= Li Xueju =

Chinese politician (born 1945)

Li Xueju (李学举 (李學舉, Lǐ Xuéjǔ); born April 1945) is a politician of the People's Republic of China, and the former Minister of Civil Affairs of PRC.

Born in Gongzhuling, Jilin Province, Li joined the Chinese Communist Party in January 1966, and started working in May 1966. In early years, he served in various posts in local commune. In 1975, he was promoted to Secretary of Communist Youth League committee in Siping region of Jilin. From 1978, he served as vice section chief, vice director and later, director of organization department of CYL central committee. From 1984 to 1986, he studied at CCP Central Party School. In 1986, he was appointed as the director of general office of CYL central committee. He was a member of 10th CYL central committee, and a standing member of 11th and 12th CYL central committee.

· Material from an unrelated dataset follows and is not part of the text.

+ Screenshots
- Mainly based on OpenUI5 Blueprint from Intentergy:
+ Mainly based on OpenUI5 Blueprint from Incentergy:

From 1988, Li served in Ministry of Civil Affairs. In September 1996, he was transferred to Chongqing (then part of Sichuan Province) and became a standing committee member and the head of organization department of CCP Chongqing municipal committee. In June 1997, when Chongqing became a direct-controlled municipality, Li was a standing committee member of CCP committee. From 1998 to July 2001, he served as vice secretary of CCP Chongqing committee. In July 2001, he was appointed as vice Minister of Civil Affairs. From March 2003 to June 2010, he served as Minister of Civil Affairs and the Party chief of the Ministry.

Li was a member of 17th Central Committee of the Chinese Communist Party, which was in session from 2002 to 2007.